Quelques
lecteurs se sont étonnés que le blog parle des patients au
delà-même des temps de créations en ateliers, et du rapport entre
la maladie et la pratique artistique.
Je
ne peux pas parler uniquement de dessin. Les ateliers avec les
patients, mon travail de dessin personnel, et par là même ce
journal, se nourrissent du temps que je passe à leurs côtés. De
nos échanges, des relations que je tisse avec eux au jour le jour.
Ces
relations progressent. Assez vite finalement. Même si ce n'est
jamais gagné. Chaque jour, je sais mieux comment regagner le sourire
de Lilas, la confiance d'Irène, l'attention de mr Eko, l'amitié de
Sonia, la paix de Maguie, et le bonjour des autres. La recette est
simple, mais tout est question d'attention à l'instant présent. La
main sur l'épaule, le sourire, l'échange quotidien, la touche
d'humour, ne sont parfois pas du tout adaptés au moment précis. Il
faut savoir respecter, contourner la saute d'humeur, la conscience
lourde, l'angoisse. Pour mieux revenir. De mes attentions et de mon
investissement dans la relation dépend leur présence à l'atelier,
leur envie de dessiner, la confiance qu'ils ont en moi, et le lâcher
prise dans la couleur. Sans oublier bien entendu, le bien être
qu'ils en retirent, et le travail (le mien, et le nôtre) qui avance.
Je
passe donc beaucoup de temps avec eux. Individuellement ou en groupe.
Dans les couloirs, la salle à manger, l'atelier. Le matin après
leur petit déjeuner, le midi en m'installant parfois avec eux,
l'après midi... Je prends le temps chaque matin de les saluer un à
un ou presque ; et le soir, manteau sur le dos, de leur
souhaiter une bonne soirée, et de leur dire à demain. Je ponctue
mon travail de ces temps de présence, et d'échange. Qui nous font
avancer. Dans ce chemin que je nous construis quelque part, avec
eux ; et parfois quelque peu à leur insu.
Je
passe également beaucoup de temps à les regarder, les écouter,
pour comprendre qui ils sont, ce qu'ils vivent et comment ils le
vivent. Chacun. Et je note, je croque, je photographie.

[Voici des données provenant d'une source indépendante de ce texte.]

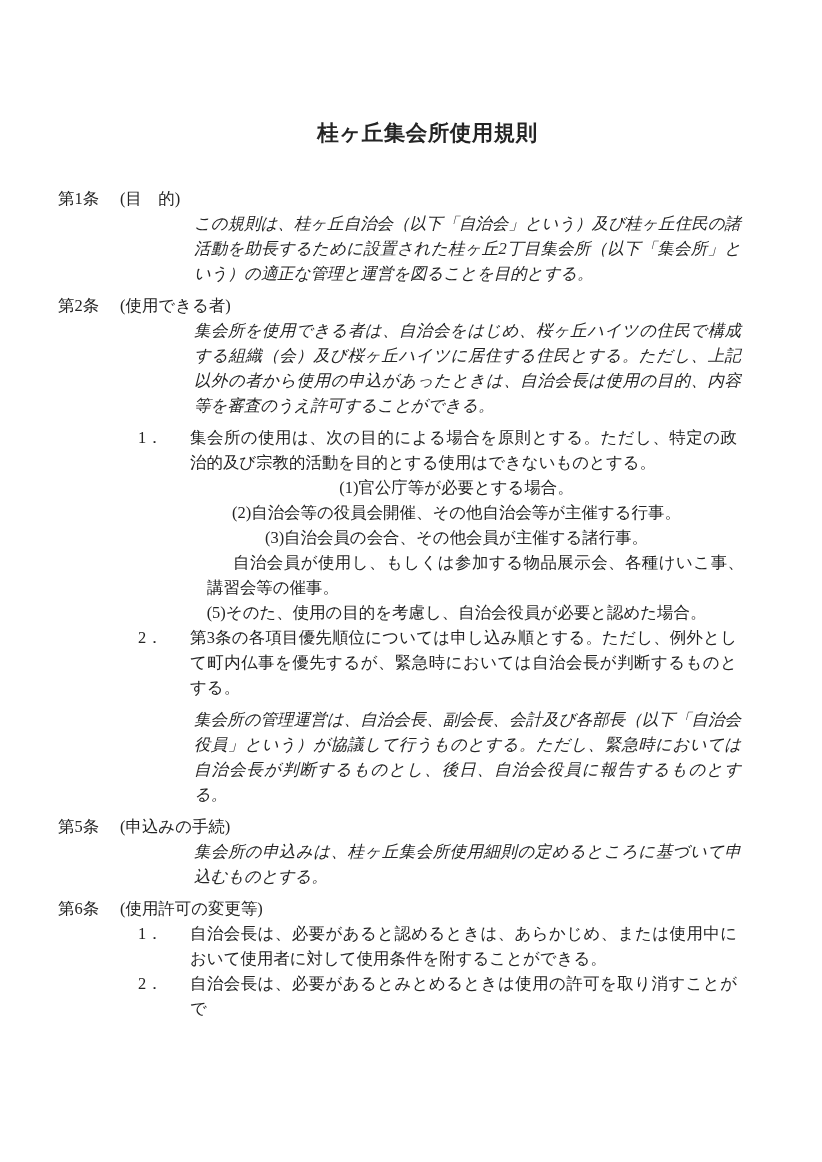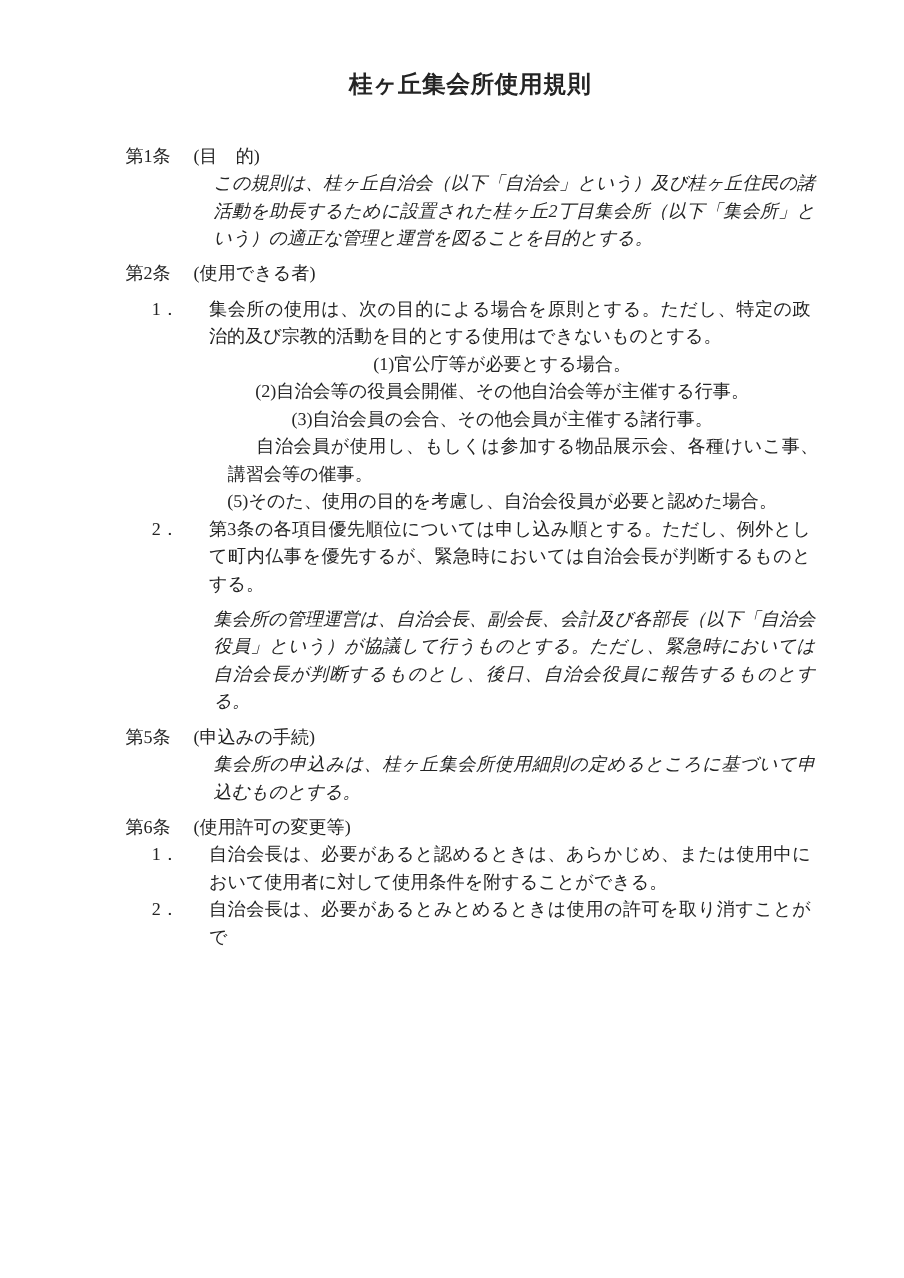--- a/index.html
+++ b/index.html
@@ -20,12 +20,13 @@
   }
   .title {
     margin: 0 85px 0 118px;
-    padding-top: 62px;
+    padding-top: 119px;
     text-align: center;
     font-size: 21.5px;
     font-weight: 700;
     line-height: 30px;
     letter-spacing: 0.5px;
+    font-family: Liberation Mono, monospace;
   }
   .art { margin-top: 0; }
   .art.first { margin-top: 37px; }

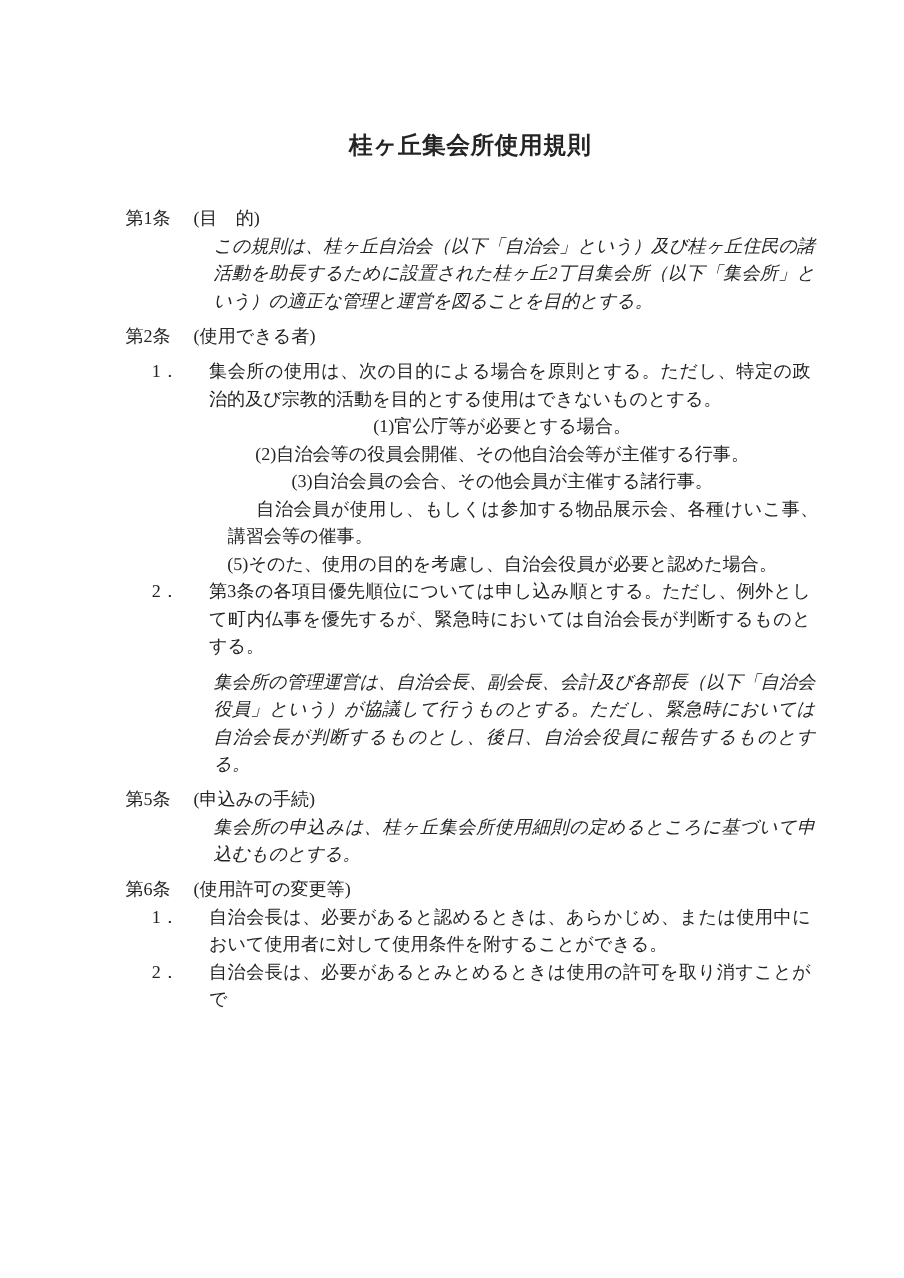--- a/index.html
+++ b/index.html
@@ -34,7 +34,7 @@
   .art-head { display: flex; }
   .art-label {
     flex: none;
-    margin-left: 114px;
+    margin-left: 58px;
     width: 62px;
   }
   .art-heading { flex: none; }

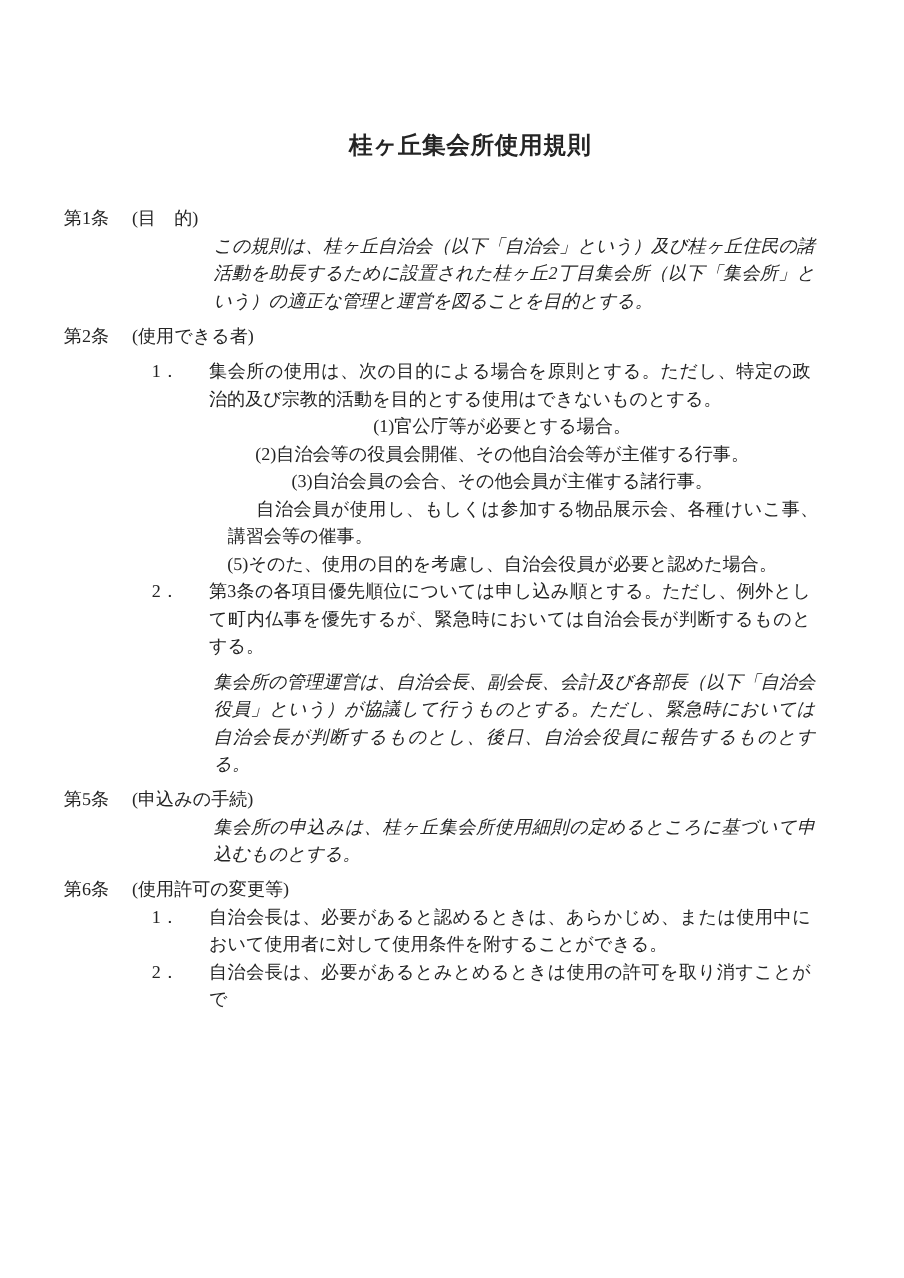--- a/index.html
+++ b/index.html
@@ -87,6 +87,7 @@
       <span class="art-label">第2条</span>
       <span class="art-heading">(使用できる者)</span>
     </div>
+    <p class="para">集会所を使用できる者は、自治会をはじめ、桜ヶ丘ハイツの住民で構成する組織（会）及び桜ヶ丘ハイツに居住する住民とする。ただし、上記以外の者から使用の申込があったときは、自治会長は使用の目的、内容等を審査のうえ許可することができる。</p>
   </section>
 
   <section class="art gap">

Je passe des
matinées dans les couloirs,à suivre, à poursuivre *1 l'un ou et
l'autre. Crayons de couleurs à la main, je trace sur mon plan, les
déambulations du moment, les allées venues, les kilomètres
parcourus. Pour mieux les redessiner ensuite.
Nombreux
sont donc pour l'instant les articles de ce journal, qui relatent par
bribes ces relations, et observations. Ma visée n'est pas
scientifique, ni systématique, ni sociologique. L'individu prime sur
le groupe, dans ce travail pour l'instant. L'humain sur la maladie.
La sensation et l'expression sur une véritable conceptualisation. Un
travail de réflexion est en cours, et s'écrit avec un nécessaire
recul. Certains articles ou du moins leur ébauches seront bientôt
publiés sur ce blog. Ainsi que la série de portraits dessinés et
écrits sur lesquels je travaille actuellement.